#### [EXERCISE OBJECTIVE]
Whatever the records below hold, copy it all out exactly.

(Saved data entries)

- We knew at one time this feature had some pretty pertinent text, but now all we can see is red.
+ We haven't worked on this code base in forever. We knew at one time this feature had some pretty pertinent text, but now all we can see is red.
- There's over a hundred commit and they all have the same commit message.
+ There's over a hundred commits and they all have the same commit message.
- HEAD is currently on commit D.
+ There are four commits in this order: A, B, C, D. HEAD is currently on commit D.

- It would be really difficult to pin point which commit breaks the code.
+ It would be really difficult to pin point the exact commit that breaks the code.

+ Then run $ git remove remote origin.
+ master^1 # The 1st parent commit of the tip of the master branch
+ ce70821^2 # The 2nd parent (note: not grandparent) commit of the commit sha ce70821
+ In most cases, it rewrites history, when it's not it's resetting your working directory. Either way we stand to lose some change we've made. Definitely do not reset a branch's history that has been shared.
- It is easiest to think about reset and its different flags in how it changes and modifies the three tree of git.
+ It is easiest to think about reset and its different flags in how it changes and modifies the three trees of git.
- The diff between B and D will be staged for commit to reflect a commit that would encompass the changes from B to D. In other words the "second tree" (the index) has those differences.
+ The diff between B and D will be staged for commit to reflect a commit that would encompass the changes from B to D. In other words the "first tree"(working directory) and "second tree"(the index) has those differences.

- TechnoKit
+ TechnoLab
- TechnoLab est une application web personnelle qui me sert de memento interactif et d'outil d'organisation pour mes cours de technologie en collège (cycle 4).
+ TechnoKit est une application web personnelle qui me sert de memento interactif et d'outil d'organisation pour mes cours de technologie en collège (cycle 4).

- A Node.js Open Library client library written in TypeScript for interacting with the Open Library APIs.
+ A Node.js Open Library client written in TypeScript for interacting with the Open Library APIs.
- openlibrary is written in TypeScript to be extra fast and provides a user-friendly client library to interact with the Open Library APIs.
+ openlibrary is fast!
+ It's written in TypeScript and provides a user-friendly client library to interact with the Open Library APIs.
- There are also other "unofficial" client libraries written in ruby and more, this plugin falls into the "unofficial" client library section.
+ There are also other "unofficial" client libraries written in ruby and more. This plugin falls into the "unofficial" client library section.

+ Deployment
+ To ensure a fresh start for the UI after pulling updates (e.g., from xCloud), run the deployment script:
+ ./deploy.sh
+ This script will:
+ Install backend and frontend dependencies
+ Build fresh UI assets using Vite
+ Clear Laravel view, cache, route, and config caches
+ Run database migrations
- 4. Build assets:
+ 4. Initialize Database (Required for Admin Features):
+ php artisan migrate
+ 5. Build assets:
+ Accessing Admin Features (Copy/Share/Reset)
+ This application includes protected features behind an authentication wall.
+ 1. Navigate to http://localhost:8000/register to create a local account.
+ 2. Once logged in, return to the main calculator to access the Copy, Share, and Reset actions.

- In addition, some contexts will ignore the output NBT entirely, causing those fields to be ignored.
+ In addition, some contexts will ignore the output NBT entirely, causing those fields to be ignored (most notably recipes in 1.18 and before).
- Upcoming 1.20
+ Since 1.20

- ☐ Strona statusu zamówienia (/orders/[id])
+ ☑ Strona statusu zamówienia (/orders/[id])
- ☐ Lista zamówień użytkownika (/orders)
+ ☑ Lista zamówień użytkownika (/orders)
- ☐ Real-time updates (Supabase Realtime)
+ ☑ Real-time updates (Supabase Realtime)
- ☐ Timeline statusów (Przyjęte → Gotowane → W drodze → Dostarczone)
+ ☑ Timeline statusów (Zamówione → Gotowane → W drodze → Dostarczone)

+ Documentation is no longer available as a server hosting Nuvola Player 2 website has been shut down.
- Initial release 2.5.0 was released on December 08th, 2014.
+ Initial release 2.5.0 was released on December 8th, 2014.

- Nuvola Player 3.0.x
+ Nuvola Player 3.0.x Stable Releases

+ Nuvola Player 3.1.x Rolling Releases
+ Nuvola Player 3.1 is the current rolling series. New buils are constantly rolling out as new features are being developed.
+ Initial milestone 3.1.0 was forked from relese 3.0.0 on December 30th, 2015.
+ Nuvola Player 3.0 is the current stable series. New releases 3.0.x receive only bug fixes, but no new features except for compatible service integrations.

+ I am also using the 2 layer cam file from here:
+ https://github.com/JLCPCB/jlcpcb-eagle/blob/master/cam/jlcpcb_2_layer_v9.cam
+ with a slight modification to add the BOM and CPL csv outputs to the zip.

#### [OUTPUT FOR THIS EXERCISE]
- We knew at one time this feature had some pretty pertinent text, but now all we can see is red.
+ We haven't worked on this code base in forever. We knew at one time this feature had some pretty pertinent text, but now all we can see is red.
- There's over a hundred commit and they all have the same commit message.
+ There's over a hundred commits and they all have the same commit message.
- HEAD is currently on commit D.
+ There are four commits in this order: A, B, C, D. HEAD is currently on commit D.

- It would be really difficult to pin point which commit breaks the code.
+ It would be really difficult to pin point the exact commit that breaks the code.

+ Then run $ git remove remote origin.
+ master^1 # The 1st parent commit of the tip of the master branch
+ ce70821^2 # The 2nd parent (note: not grandparent) commit of the commit sha ce70821
+ In most cases, it rewrites history, when it's not it's resetting your working directory. Either way we stand to lose some change we've made. Definitely do not reset a branch's history that has been shared.
- It is easiest to think about reset and its different flags in how it changes and modifies the three tree of git.
+ It is easiest to think about reset and its different flags in how it changes and modifies the three trees of git.
- The diff between B and D will be staged for commit to reflect a commit that would encompass the changes from B to D. In other words the "second tree" (the index) has those differences.
+ The diff between B and D will be staged for commit to reflect a commit that would encompass the changes from B to D. In other words the "first tree"(working directory) and "second tree"(the index) has those differences.

- TechnoKit
+ TechnoLab
- TechnoLab est une application web personnelle qui me sert de memento interactif et d'outil d'organisation pour mes cours de technologie en collège (cycle 4).
+ TechnoKit est une application web personnelle qui me sert de memento interactif et d'outil d'organisation pour mes cours de technologie en collège (cycle 4).

- A Node.js Open Library client library written in TypeScript for interacting with the Open Library APIs.
+ A Node.js Open Library client written in TypeScript for interacting with the Open Library APIs.
- openlibrary is written in TypeScript to be extra fast and provides a user-friendly client library to interact with the Open Library APIs.
+ openlibrary is fast!
+ It's written in TypeScript and provides a user-friendly client library to interact with the Open Library APIs.
- There are also other "unofficial" client libraries written in ruby and more, this plugin falls into the "unofficial" client library section.
+ There are also other "unofficial" client libraries written in ruby and more. This plugin falls into the "unofficial" client library section.

+ Deployment
+ To ensure a fresh start for the UI after pulling updates (e.g., from xCloud), run the deployment script:
+ ./deploy.sh
+ This script will:
+ Install backend and frontend dependencies
+ Build fresh UI assets using Vite
+ Clear Laravel view, cache, route, and config caches
+ Run database migrations
- 4. Build assets:
+ 4. Initialize Database (Required for Admin Features):
+ php artisan migrate
+ 5. Build assets:
+ Accessing Admin Features (Copy/Share/Reset)
+ This application includes protected features behind an authentication wall.
+ 1. Navigate to http://localhost:8000/register to create a local account.
+ 2. Once logged in, return to the main calculator to access the Copy, Share, and Reset actions.

- In addition, some contexts will ignore the output NBT entirely, causing those fields to be ignored.
+ In addition, some contexts will ignore the output NBT entirely, causing those fields to be ignored (most notably recipes in 1.18 and before).
- Upcoming 1.20
+ Since 1.20

- ☐ Strona statusu zamówienia (/orders/[id])
+ ☑ Strona statusu zamówienia (/orders/[id])
- ☐ Lista zamówień użytkownika (/orders)
+ ☑ Lista zamówień użytkownika (/orders)
- ☐ Real-time updates (Supabase Realtime)
+ ☑ Real-time updates (Supabase Realtime)
- ☐ Timeline statusów (Przyjęte → Gotowane → W drodze → Dostarczone)
+ ☑ Timeline statusów (Zamówione → Gotowane → W drodze → Dostarczone)

+ Documentation is no longer available as a server hosting Nuvola Player 2 website has been shut down.
- Initial release 2.5.0 was released on December 08th, 2014.
+ Initial release 2.5.0 was released on December 8th, 2014.

- Nuvola Player 3.0.x
+ Nuvola Player 3.0.x Stable Releases

+ Nuvola Player 3.1.x Rolling Releases
+ Nuvola Player 3.1 is the current rolling series. New buils are constantly rolling out as new features are being developed.
+ Initial milestone 3.1.0 was forked from relese 3.0.0 on December 30th, 2015.
+ Nuvola Player 3.0 is the current stable series. New releases 3.0.x receive only bug fixes, but no new features except for compatible service integrations.

+ I am also using the 2 layer cam file from here:
+ https://github.com/JLCPCB/jlcpcb-eagle/blob/master/cam/jlcpcb_2_layer_v9.cam
+ with a slight modification to add the BOM and CPL csv outputs to the zip.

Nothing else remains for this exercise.